I am going to post our 45 minute interview in 3 separate parts, including video and transcripts. Here is the Part 1 video with transcripts below:
Transcript of Interview with Cliff Levin, President of Inada USA Massage Chairs (Part One)
Cliff Levin: Hello?
Dr. Alan Weidner: Hey Cliff, how are you?
Cliff: Doing fine, thanks. How are you?
Alan: Good. This is Dr. Alan Weidner from ‘Massage-Chair-Relief.com‘, and today we are visiting with Cliff Levin who’s the president of Inada USA, and Inada USA, or Inada, is the manufacturer of of our top-selling massage chair, the Inada Sogno. They also have some other chairs that they sell, the Inada Yu•Me, the i1, and also the Doctor’s Choice 3A massage chair, and we will talk about probably a good portion of those chairs today in our conversation, but Cliff, thanks for being on board with us today and taking time to visit. Hopefully, our listeners will be able to learn some things, and our viewers will be able to learn some things about Inada that I have not been able to maybe impart, or share with them, in the past, and some insights that you’ll have that I think will be beneficial to them. But, one of …
Cliff: Well, it’s a treat to be on with you.
Alan: [laughs] It always is. Now, maybe what we could do would be just to begin with, I mean, we did an audio recording a few years ago when I first started carrying the Inada chairs for you. I think it was in ’08, and so, a lot of things have happened since then, but, maybe you could just give an introduction to Inada, and tell our viewers a little bit about Inada, and their history in the US, and just a general once-over on the state of affairs with Inada, right from the get-go, right from the beginning?
Cliff: Sure. I’ll keep it short and sweet. The Inada legacy is the longest legacy in the entire massage chair industry. We’ve been doing massage chairs since 1962. The Inada brand is manufactured in Japan. We are the US distributors. We’re based in beautiful Boulder, Colorado, not too far from where you are, in Idaho. I’m sorry …
Cliff: Utah. My bad.
Alan: It’s OK. [laughs]
Cliff: I apologize for that. And I was just there, too.
Alan: Yeah, you were.
Cliff: We’ve been doing this seriously for 6 years, in the US, where we’ve been importing containers of Japanese-manufactured massage chairs from Inada. And in every one of those 6 years we’ve grown actually quite dramatically. And in more recent times, the growth has been driven primarily by the chair that you mentioned earlier, which is the Sogno Dreamwave chair. And what is, kind of startling, even to me, is we established this distribution network for Inada. You became one of our dealers, and even through the sort of, worst parts of the recession, the throes, or the deepest parts of the recession, we continued to see fairly dramatic growth in, particularly in the Sogno Dreamwave, and you were very much a part of that. And I think that’s a reflection of, really the value proposition, that Inada is. We are not a cheap brand, there is no question, in your mind or my mind or any consumer’s mind, that Inada, there’s a significant price tag with Inada. But our argument is that, despite that price tag, the functionality you get, the quality of the massage, the scanning technology you get, the legacy, and of course, the wonderful warranty that we offer, you add that all up, and all of a sudden, you know, it starts to make a lot of sense to consumers, and I think you’ve taught a lot of folks that.
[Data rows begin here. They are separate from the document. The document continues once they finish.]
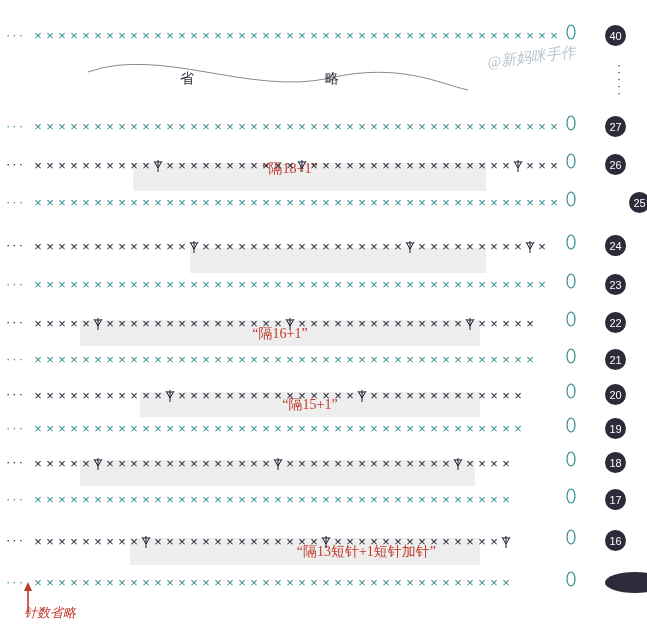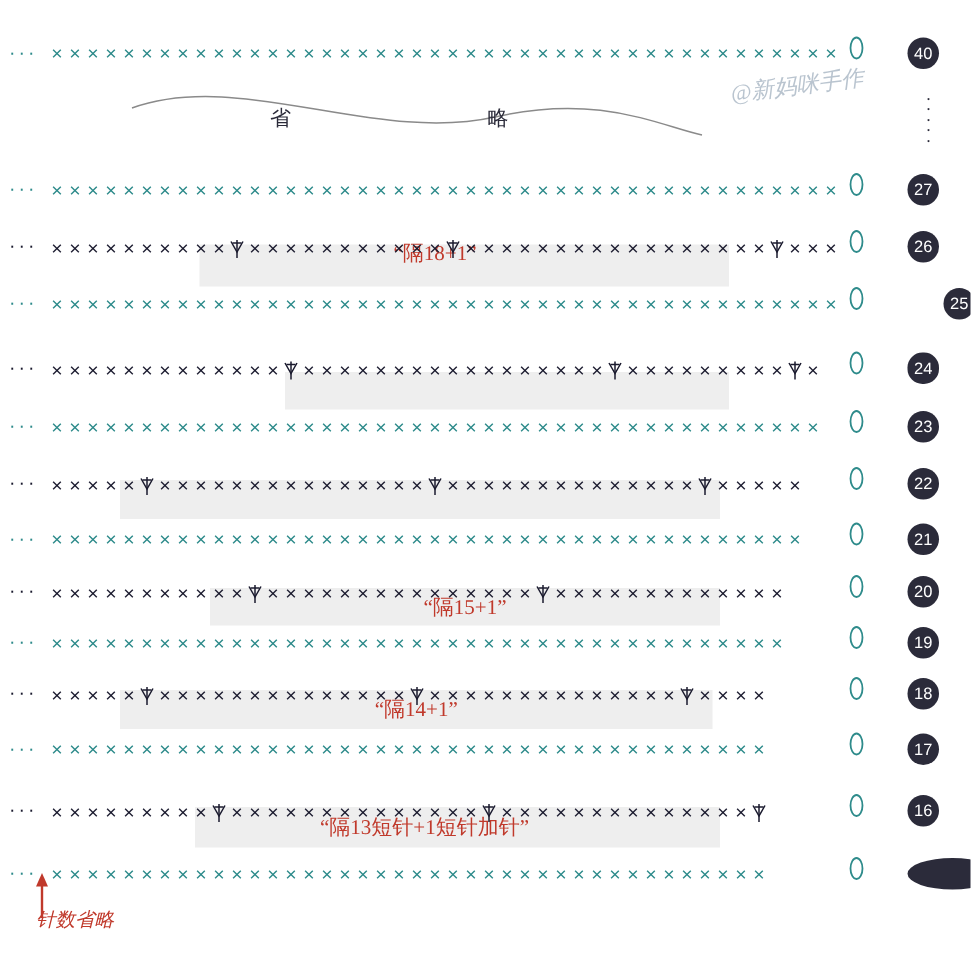--- a/index.html
+++ b/index.html
@@ -124,29 +124,29 @@
   <div class="watermark" style="left:487px; top:48px; transform: rotate(-7deg);">@新妈咪手作</div>
 
   <div class="vdots" style="left:617px; top:62px;">·<br>·<br>·<br>·<br>·</div>
 
   <div class="band" style="left:133px; top:163px; width:353px; height:28px;"></div>
   <div class="band-label" style="left:133px; top:160px; width:314px;">“隔18+1”</div>
 
   <div class="band" style="left:190px; top:248px; width:296px; height:25px;"></div>
 
   <div class="band" style="left:80px; top:320px; width:400px; height:26px;"></div>
+  <div class="band-label" style="left:80px; top:325px; width:400px;">“隔16+1”</div>
 
   <div class="band" style="left:140px; top:392px; width:340px; height:25px;"></div>
   <div class="band-label" style="left:140px; top:396px; width:340px;">“隔15+1”</div>
 
   <div class="band" style="left:80px; top:460px; width:395px; height:26px;"></div>
-  <div class="band-label" style="left:80px; top:464px; width:395px;">“隔14+1”</div>
 
   <div class="band" style="left:130px; top:538px; width:350px; height:27px;"></div>
-  <div class="band-label" style="left:130px; top:543px; width:306px;">“隔13短针+1短针加针”</div>
+  <div class="band-label" style="left:130px; top:543px; width:306px;text-align:right;">“隔13短针+1短针加针”</div>
 
   <svg width="60" height="40" style="position:absolute;left:16px;top:580px;">
     <line x1="12" y1="32" x2="12" y2="8" stroke="#c0392b" stroke-width="1.6"></line>
     <polygon points="12,2 8,11 16,11" fill="#c0392b"></polygon>
   </svg>
   <div class="bottom-note" style="left:24px; top:604px;font-style:italic;">针数省略</div>
 
   <div id="rows-container">
       <div class="dots" style="position: absolute; left: 6px; top: 27px;">···</div>
       <div class="stitches" style="left: 32px; top: 28px;">

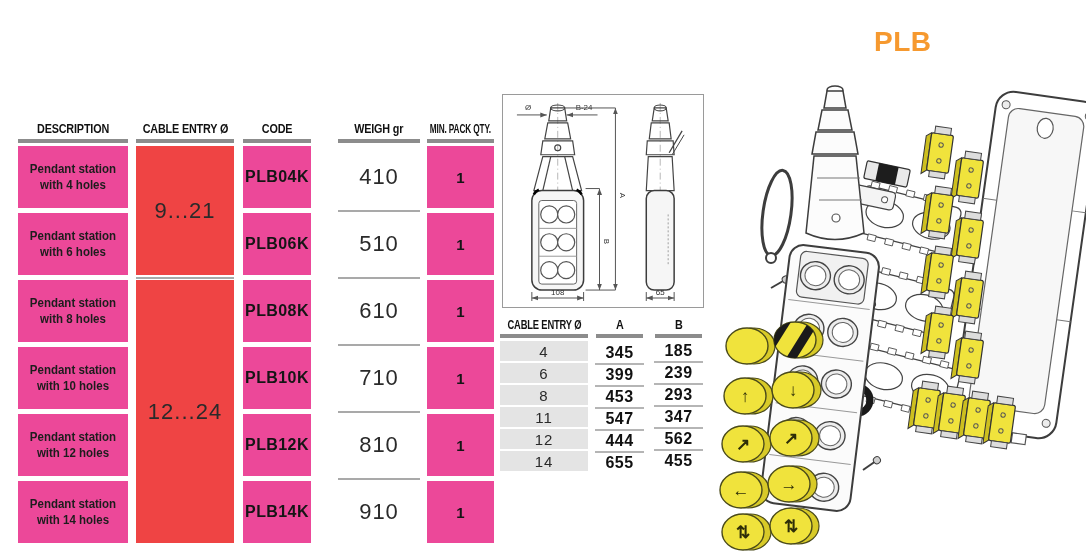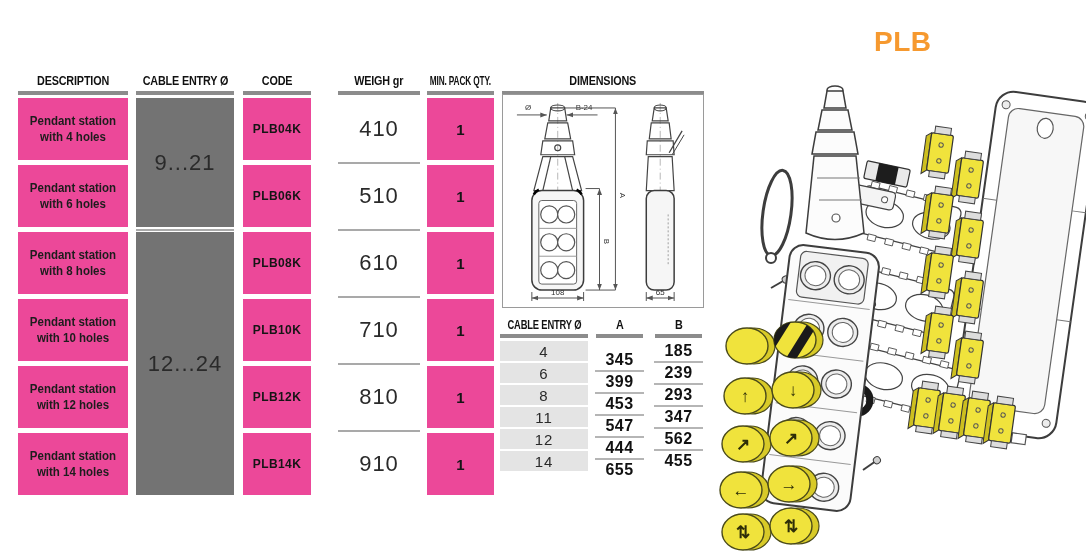--- a/index.html
+++ b/index.html
@@ -1,35 +1,35 @@
 <!DOCTYPE html>
 <html><head>
 <meta charset="utf-8">
 <style>
   html,body{margin:0;padding:0;background:#fff;}
   .page{position:relative;width:1086px;height:560px;background:#ffffff;overflow:hidden;
         font-family:"Liberation Sans",sans-serif;color:#1d1d1d;}
 
   
   .col{position:absolute;top:68px;}
-  .hdr-wrap{height:20px;display:flex;align-items:flex-end;justify-content:center;overflow:visible;}
+  .hdr-wrap{height:20px;display:flex;align-items:flex-end;justify-content:center;overflow:visible;margin-top:48px;}
   .hdr{display:inline-block;font-weight:700;font-size:13.5px;letter-spacing:-.2px;
        transform:scaleX(.8);transform-origin:center;white-space:nowrap;color:#111;}
   .hdr.xcond{font-size:12.5px;transform:scaleX(.66);}
   .hdr.sm{font-size:12px;transform:scaleX(.78);}
   .hbar{height:4px;background:#8C8C8C;margin-top:3px;}
   .cells{margin-top:3px;}
   .cell{display:flex;align-items:center;justify-content:center;text-align:center;}
   .gray{background:#ec4899;}
   .rowcell{height:62px;margin-bottom:5px;}
   .desc-txt{font-weight:700;font-size:12.5px;line-height:1.3;transform:scaleX(.92);width:100%;}
   .num{font-size:22px;letter-spacing:1px;color:#2a2a2a;}
-  .code-txt{font-weight:700;font-size:12px;letter-spacing:.4px;color:#151515;}
+  .code-txt{font-weight:700;font-size:16px;letter-spacing:.4px;color:#151515;}
   .qty-txt{font-weight:700;font-size:15px;color:#151515;}
-  .merge{background:#737373;}
+  .merge{background:#ef4444;}
   .sep{height:5px;position:relative;}
   .sep::after{content:"";position:absolute;left:0;right:0;top:1.5px;height:2px;background:#A9A9A9;}
 
   
   .dims-hdrwrap{position:absolute;left:502px;top:68px;width:202px;text-align:center;}
   .dims-box{position:absolute;left:502px;top:94px;width:202px;height:214px;
             border:1.5px solid #9a9a9a;box-sizing:border-box;background:#fff;}
   .dtable{position:absolute;top:315px;}
   .dcol-hdr{height:17px;display:flex;align-items:flex-end;justify-content:center;}
   .dbar{height:4px;background:#8C8C8C;margin-top:2px;}
@@ -295,21 +295,21 @@
           <span class="dnum">14</span>
         </div>
     </div>
   </div>
 
   <div class="dtable" style="left:592px;width:55px">
     <div class="dcol-hdr">
         <span class="hdr">A</span>
       </div>
     <div class="dbar inset"></div>
-    <div style="margin-top:12px">
+    <div style="margin-top:5px">
       <div class="dcell-white">
           <span class="dnum-bold">345</span>
         </div>
         <div class="dsep"></div>
       <div class="dcell-white">
           <span class="dnum-bold">399</span>
         </div>
         <div class="dsep"></div>
       <div class="dcell-white">
           <span class="dnum-bold">453</span>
Alan: Yeah, well, I appreciate that. You know, when that recession started in ’08, that was when I actually sold my chiropractic clinic, and I was very nervous, because it’d take me a couple years to sell it, because I knew I wanted to do the massage chairs full-time. And I was scared, so scared when we sold the practice, which was the end of May ’08, and of course, lo and behold, the recession hits, I think it was July of ’08, and I thought, ‘Oh my goodness, I finally get out of my chiropractic business, and now I’m in a business that’s hit a recession, and who’s going to buy a massage chair during the recession?’ Well, we were very pleasantly surprised at how well the chairs sales went, particularly with the Sogno. And that’s the thing that amazes me, maybe you could speak to this a bit, but the Sogno price has gone up every year since we started carrying it. Now, I know a lot of my viewers, and a lot of my shoppers are not happy about that, but I know it’s not because you’re just doing it to gouge the clients because you figure you can make more money out of them because the chair’s so popular, but there are some economics involved. And maybe you can talk a little bit about that? February of this year it went up 800 dollars, which previous years it had gone up 200 dollars a year, so this year was an incredible jump, and maybe you can talk a little bit about that?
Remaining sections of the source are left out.